*** Opening MATERIAL FOR THE TASK ***
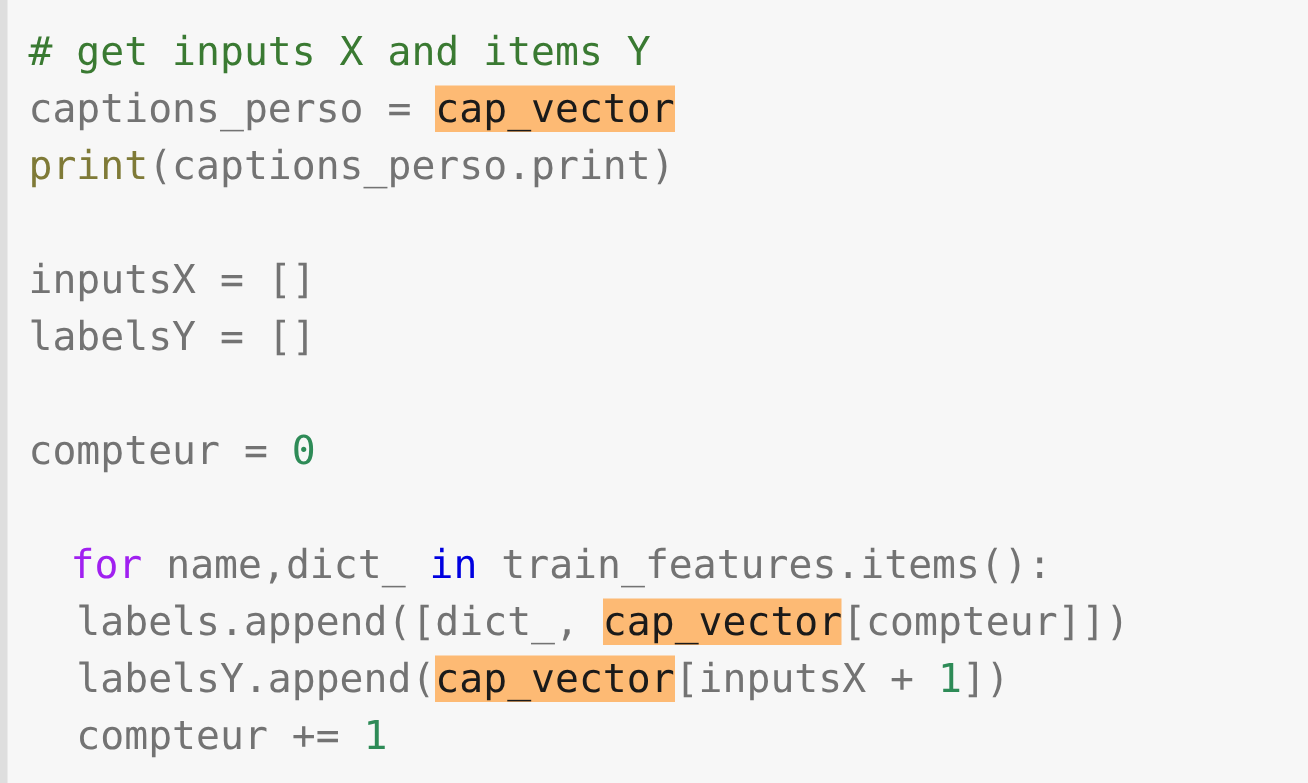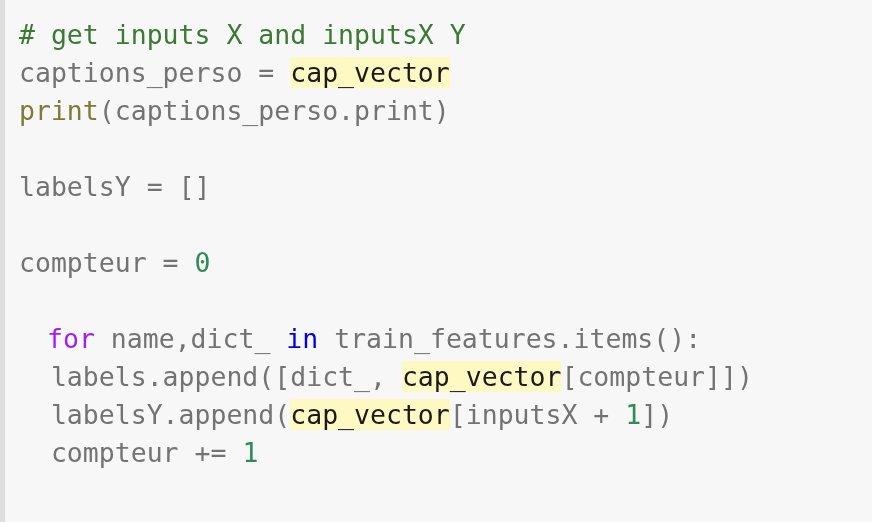--- a/index.html
+++ b/index.html
@@ -78,7 +78,7 @@
   <div id="gutter-strip"></div>
 
   <div id="code-body">
-      <div class="code-line"><span class="tok-comment"># get inputs X and inputsX Y</span></div>
+      <div class="code-line"><span class="tok-comment"># get inputs X and items Y</span></div>
       <div class="code-line"><span class="tok-plain">captions_perso = </span><span class="tok-highlight">cap_vector</span></div>
       <div class="code-line"><span class="tok-builtin">print</span><span class="tok-plain">(captions_perso.print)</span></div>
       <div class="code-line blank">&nbsp;</div>

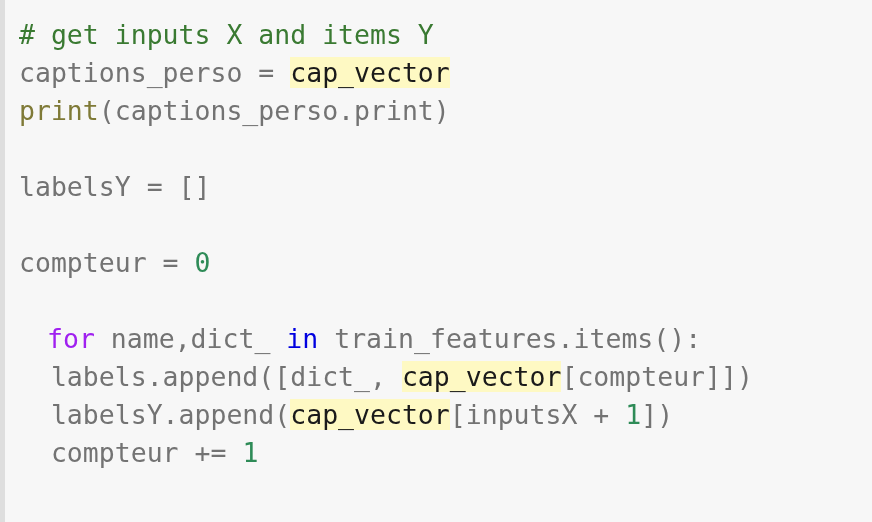--- a/index.html
+++ b/index.html
@@ -66,7 +66,7 @@
 
   
   .tok-highlight {
-    background: #fef9c3;
+    background: #fdba74;
     color: #1a1a1a;
   }
 </style>

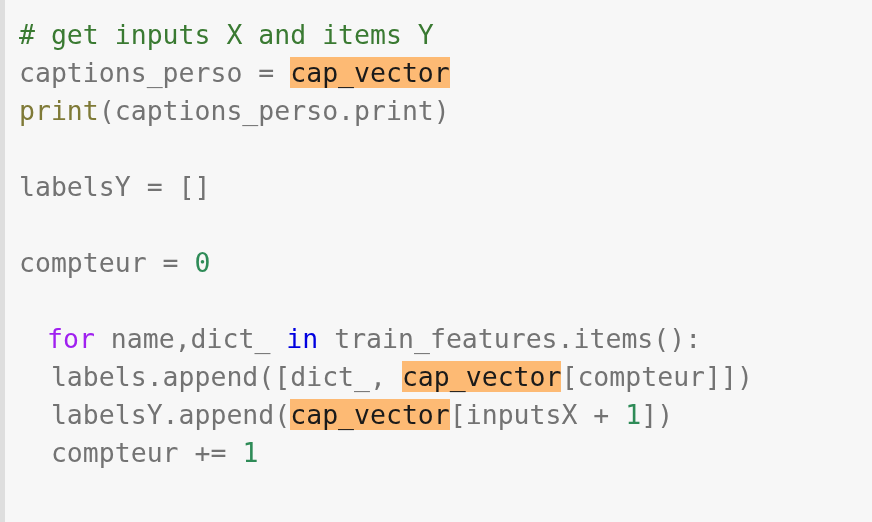--- a/index.html
+++ b/index.html
@@ -82,6 +82,7 @@
       <div class="code-line"><span class="tok-plain">captions_perso = </span><span class="tok-highlight">cap_vector</span></div>
       <div class="code-line"><span class="tok-builtin">print</span><span class="tok-plain">(captions_perso.print)</span></div>
       <div class="code-line blank">&nbsp;</div>
+      <div class="code-line"><span class="tok-plain">inputsX = []</span></div>
       <div class="code-line"><span class="tok-plain">labelsY = []</span></div>
       <div class="code-line blank">&nbsp;</div>
       <div class="code-line"><span class="tok-plain">compteur = </span><span class="tok-number">0</span></div>

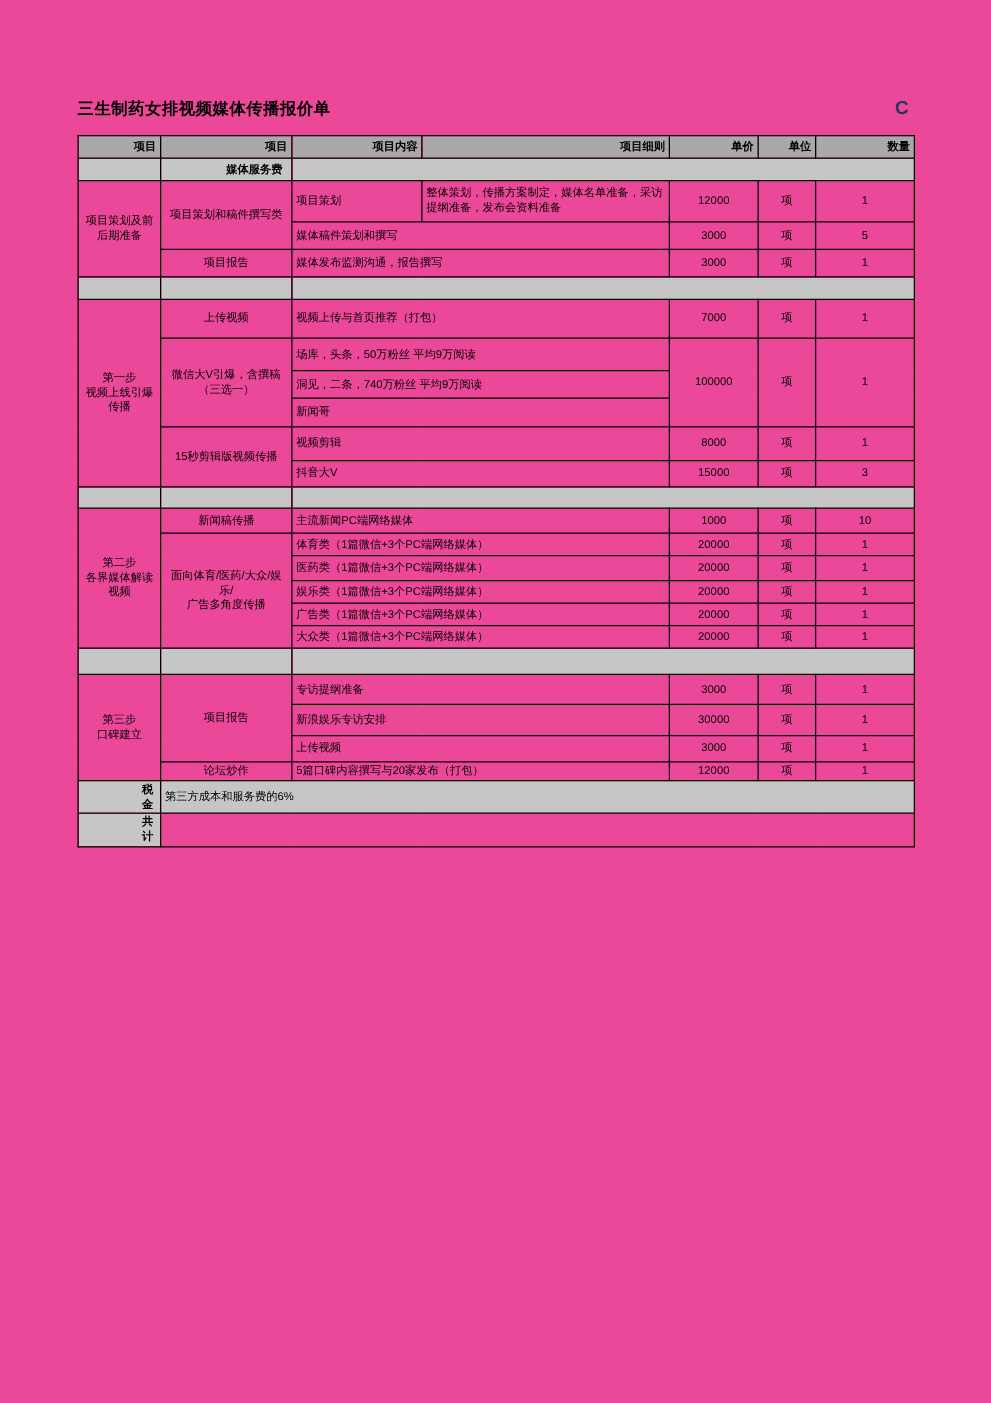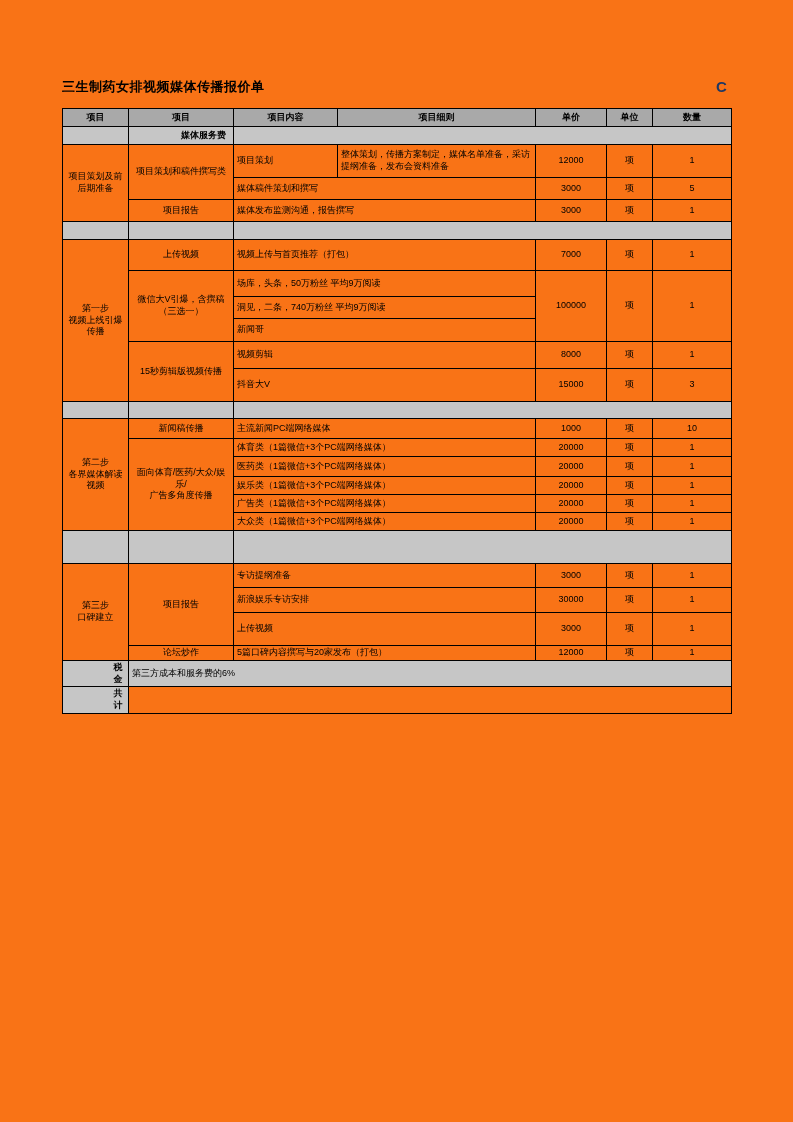--- a/index.html
+++ b/index.html
@@ -6,7 +6,7 @@
   .page{
     position:relative;
     width:793px;height:1122px;
-    background:#f97316;
+    background:#ec4899;
     font-family:"Liberation Sans","DejaVu Sans",sans-serif;
     color:#000;
     overflow:hidden;

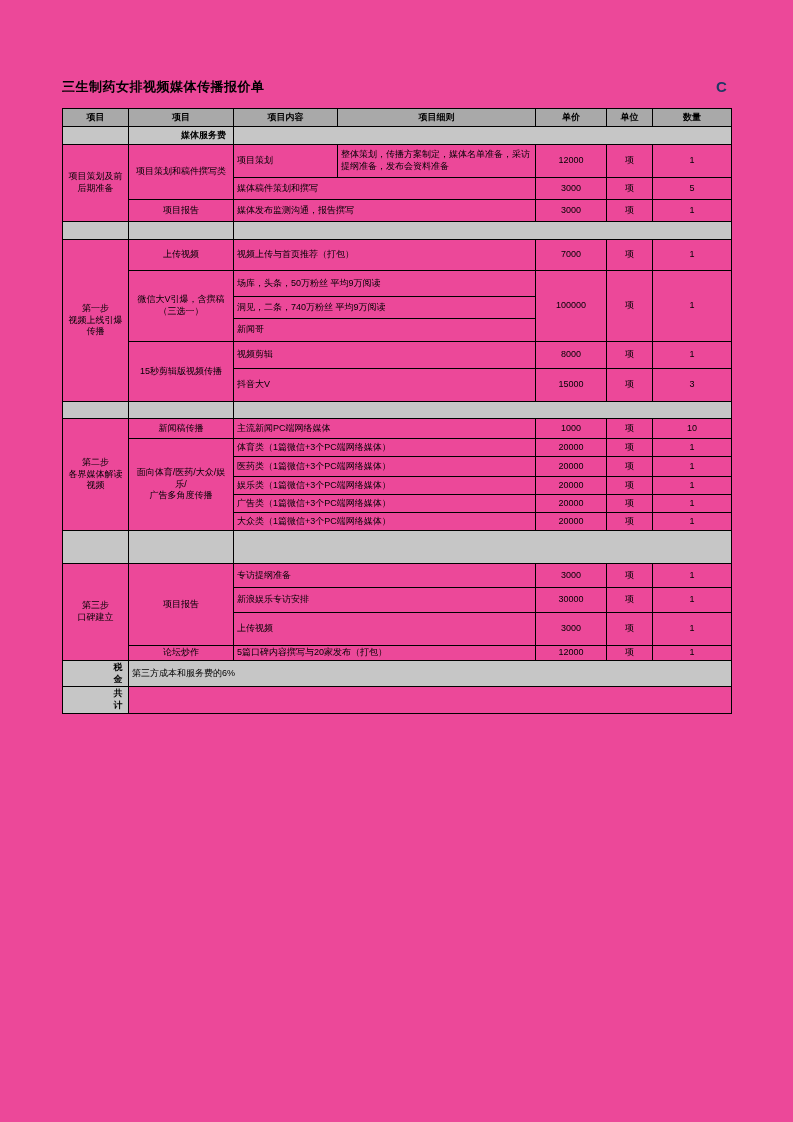--- a/index.html
+++ b/index.html
@@ -36,7 +36,7 @@
   }
   .quote th{
     background:#a9a9a9;
-    font-weight:bold;text-align:center;
+    font-weight:bold;text-align:right;
   }
   tr.grayrow td{background:#c6c6c6;}
   td.c{text-align:center;}

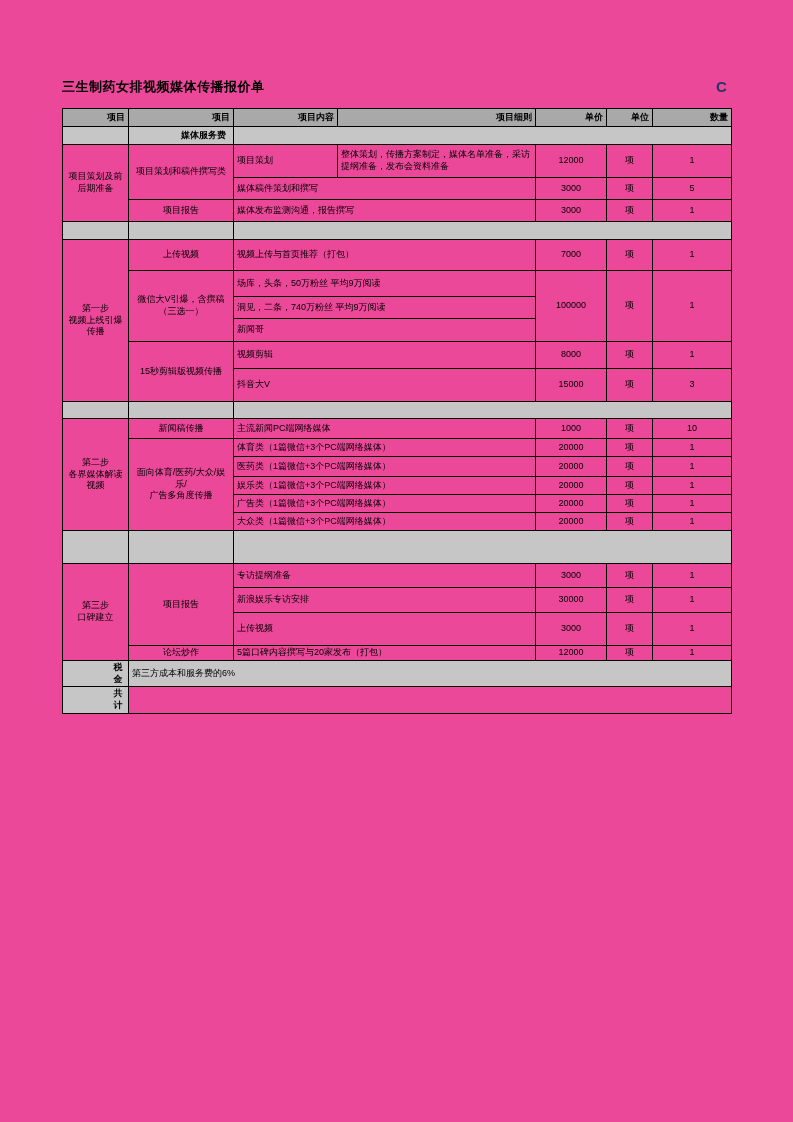--- a/index.html
+++ b/index.html
@@ -44,7 +44,7 @@
   td.b{font-weight:bold;padding-left:48px;}
   
   tr.h15{height:15px} tr.h17{height:17px} tr.h18{height:18px}
-  tr.h19{height:19px} tr.h20{height:20px} tr.h21{height:33px}
+  tr.h19{height:19px} tr.h20{height:20px} tr.h21{height:21px}
   tr.h22{height:22px} tr.h23{height:23px} tr.h24{height:24px}
   tr.h25{height:25px} tr.h26{height:26px} tr.h27{height:27px}
   tr.h31{height:31px} tr.h33{height:33px}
*** Closing MATERIAL FOR THE TASK ***
(ABOUT THIS TASK): Although the records contain pictures, return only their text, exactly as written.

(RESULT FOR THIS EXERCISE):
--- a/index.html
+++ b/index.html
@@ -78,7 +78,7 @@
   <div id="gutter-strip"></div>
 
   <div id="code-body">
-      <div class="code-line"><span class="tok-comment"># get inputs X and inputsX Y</span></div>
+      <div class="code-line"><span class="tok-comment"># get inputs X and items Y</span></div>
       <div class="code-line"><span class="tok-plain">captions_perso = </span><span class="tok-highlight">cap_vector</span></div>
       <div class="code-line"><span class="tok-builtin">print</span><span class="tok-plain">(captions_perso.print)</span></div>
       <div class="code-line blank">&nbsp;</div>

--- a/index.html
+++ b/index.html
@@ -66,7 +66,7 @@
 
   
   .tok-highlight {
-    background: #fef9c3;
+    background: #fdba74;
     color: #1a1a1a;
   }
 </style>

--- a/index.html
+++ b/index.html
@@ -82,6 +82,7 @@
       <div class="code-line"><span class="tok-plain">captions_perso = </span><span class="tok-highlight">cap_vector</span></div>
       <div class="code-line"><span class="tok-builtin">print</span><span class="tok-plain">(captions_perso.print)</span></div>
       <div class="code-line blank">&nbsp;</div>
+      <div class="code-line"><span class="tok-plain">inputsX = []</span></div>
       <div class="code-line"><span class="tok-plain">labelsY = []</span></div>
       <div class="code-line blank">&nbsp;</div>
       <div class="code-line"><span class="tok-plain">compteur = </span><span class="tok-number">0</span></div>

--- a/index.html
+++ b/index.html
@@ -6,7 +6,7 @@
   .page{
     position:relative;
     width:793px;height:1122px;
-    background:#f97316;
+    background:#ec4899;
     font-family:"Liberation Sans","DejaVu Sans",sans-serif;
     color:#000;
     overflow:hidden;

--- a/index.html
+++ b/index.html
@@ -36,7 +36,7 @@
   }
   .quote th{
     background:#a9a9a9;
-    font-weight:bold;text-align:center;
+    font-weight:bold;text-align:right;
   }
   tr.grayrow td{background:#c6c6c6;}
   td.c{text-align:center;}

--- a/index.html
+++ b/index.html
@@ -44,7 +44,7 @@
   td.b{font-weight:bold;padding-left:48px;}
   
   tr.h15{height:15px} tr.h17{height:17px} tr.h18{height:18px}
-  tr.h19{height:19px} tr.h20{height:20px} tr.h21{height:33px}
+  tr.h19{height:19px} tr.h20{height:20px} tr.h21{height:21px}
   tr.h22{height:22px} tr.h23{height:23px} tr.h24{height:24px}
   tr.h25{height:25px} tr.h26{height:26px} tr.h27{height:27px}
   tr.h31{height:31px} tr.h33{height:33px}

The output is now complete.